The law presumes doctor-patient relationship to be an implied contract in which the doctor agrees to impart medical care by exercising a reasonable degree of skill, knowledge and prudence to the best of his judgement and the patient is obliged to pay for his services. Violation of this contractual obligation is a matter of concern as it can make the doctor liable for negligence if the health or life of the patient is endangered.
PROOF OF NEGLIGENCE
In order to prove negligence, four conditions must be fulfilled: a duty owed; dereliction of that duty; direct causation, and damage that results, which must be reasonably foreseeable or anticipated. These four criteria are mnemonically summarised as the 4 Ds of malpractice - DERELICTION of a DUTY DIRECTLY causing DAMAGE.
Damage means the injury suffered by the patient. It may be physical, mental or financial (loss of income, extra expenses etc.) and is assessed when a doctor's negligence causes the patient's death, diminishes his chances of recovery, prolongs his illness or increases his suffering. The amount of damage done is a measure of the extent of liability for negligence. The doctor may be negligent, but he is not liable for an error of judgement or of diagnosis and the patient cannot sue him for negligence if no damage occurs to him. As such, failure to provide probative evidence on any one of the above conditions will result in dismissal of the case.
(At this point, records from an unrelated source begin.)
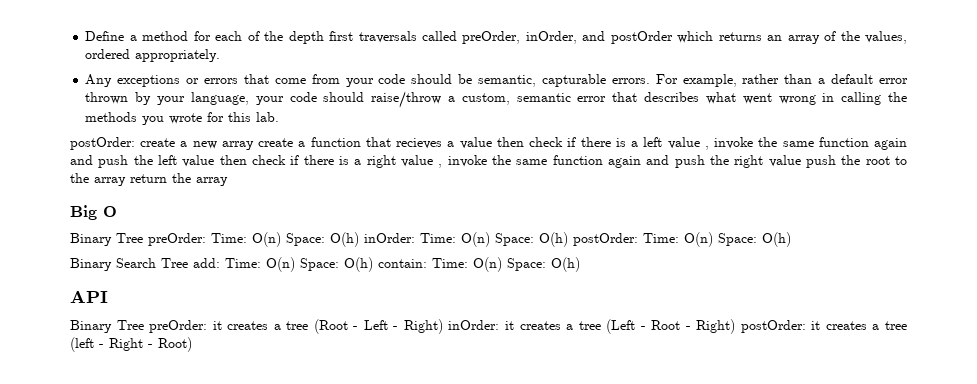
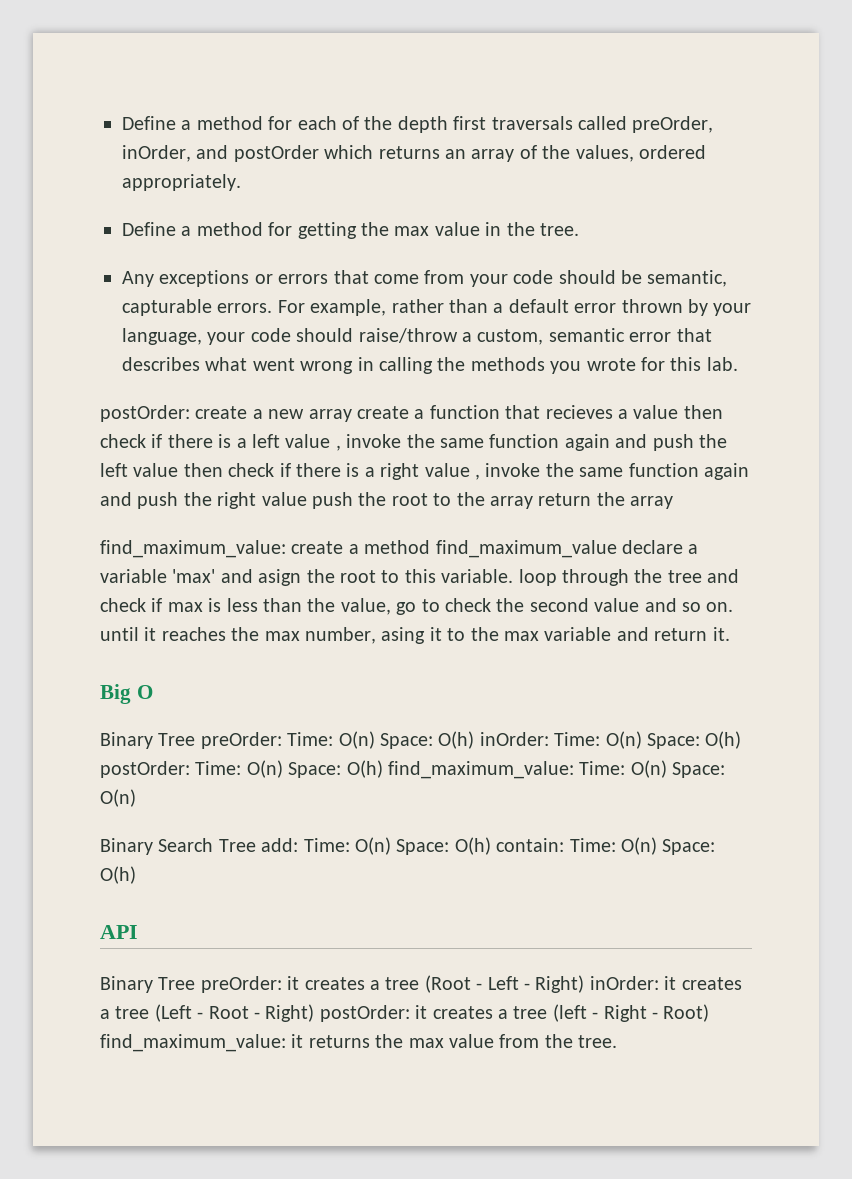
+ Define a method for getting the max value in the tree.
+ find_maximum_value: create a method find_maximum_value declare a variable 'max' and asign the root to this variable. loop through the tree and check if max is less than the value, go to check the second value and so on. until it reaches the max number, asing it to the max variable and return it.
- Binary Tree preOrder: Time: O(n) Space: O(h) inOrder: Time: O(n) Space: O(h) postOrder: Time: O(n) Space: O(h)
+ Binary Tree preOrder: Time: O(n) Space: O(h) inOrder: Time: O(n) Space: O(h) postOrder: Time: O(n) Space: O(h) find_maximum_value: Time: O(n) Space: O(n)
- Binary Tree preOrder: it creates a tree (Root - Left - Right) inOrder: it creates a tree (Left - Root - Right) postOrder: it creates a tree (left - Right - Root)
+ Binary Tree preOrder: it creates a tree (Root - Left - Right) inOrder: it creates a tree (Left - Root - Right) postOrder: it creates a tree (left - Right - Root) find_maximum_value: it returns the max value from the tree.

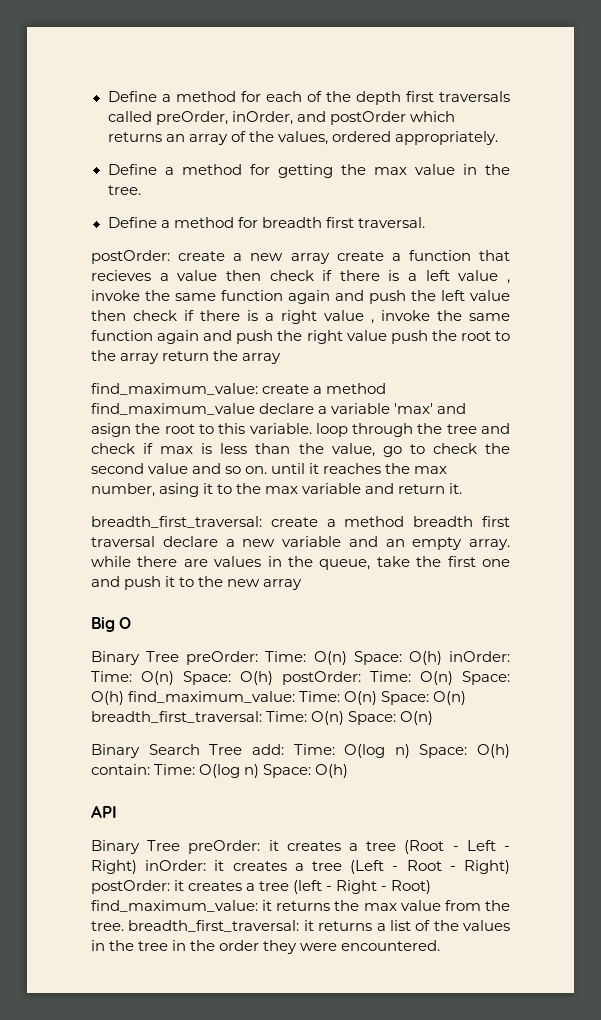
- Any exceptions or errors that come from your code should be semantic, capturable errors. For example, rather than a default error thrown by your language, your code should raise/throw a custom, semantic error that describes what went wrong in calling the methods you wrote for this lab.
+ Define a method for breadth first traversal.
+ breadth_first_traversal: create a method breadth first traversal declare a new variable and an empty array. while there are values in the queue, take the first one and push it to the new array
- Binary Tree preOrder: Time: O(n) Space: O(h) inOrder: Time: O(n) Space: O(h) postOrder: Time: O(n) Space: O(h) find_maximum_value: Time: O(n) Space: O(n)
+ Binary Tree preOrder: Time: O(n) Space: O(h) inOrder: Time: O(n) Space: O(h) postOrder: Time: O(n) Space: O(h) find_maximum_value: Time: O(n) Space: O(n) breadth_first_traversal: Time: O(n) Space: O(n)
- Binary Search Tree add: Time: O(n) Space: O(h) contain: Time: O(n) Space: O(h)
+ Binary Search Tree add: Time: O(log n) Space: O(h) contain: Time: O(log n) Space: O(h)
- Binary Tree preOrder: it creates a tree (Root - Left - Right) inOrder: it creates a tree (Left - Root - Right) postOrder: it creates a tree (left - Right - Root) find_maximum_value: it returns the max value from the tree.
+ Binary Tree preOrder: it creates a tree (Root - Left - Right) inOrder: it creates a tree (Left - Root - Right) postOrder: it creates a tree (left - Right - Root) find_maximum_value: it returns the max value from the tree. breadth_first_traversal: it returns a list of the values in the tree in the order they were encountered.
ACTS OF OMISSION/COMMISSION AND LIABILITY
It is imperative to keep in mind that no medical practitioner is immune to mistakes in diagnosis or treatment and that liability for negligence will depend on acts of omission/commission which vary among different disciplines of medicine as noted in a nutshell below.
1. The Physician: Acts of omission - (A) failure to - attend the patient in time or when required; use appropriate laboratory tests when available; leave proper and clear instructions for treatment of the patient; apprise the patient of a possible dangerous side-effect of a drug prescribed; stop prescribing a drug with adverse reactions; advise hospitalisation when indicated by the patient's condition, and obtain informed consent for procedures with inherent risks to life, and (B) abandoning treatment without arranging for alternatives.
Acts of commission - examination without consent of the patient; perfunctory and superficial examination and arriving at a diagnosis without reasonable basis; haphazard treatment without consideration of safety; undertaking procedures beyond one's skill and experience; departure from accepted practice; unnecessary treatment, especially with harmful drugs; aggravating an existing condition or adding new doctor-induced problems (i.e. iatrogenic); discharging the patient prematurely, and anaphylactic shock, resulting in death.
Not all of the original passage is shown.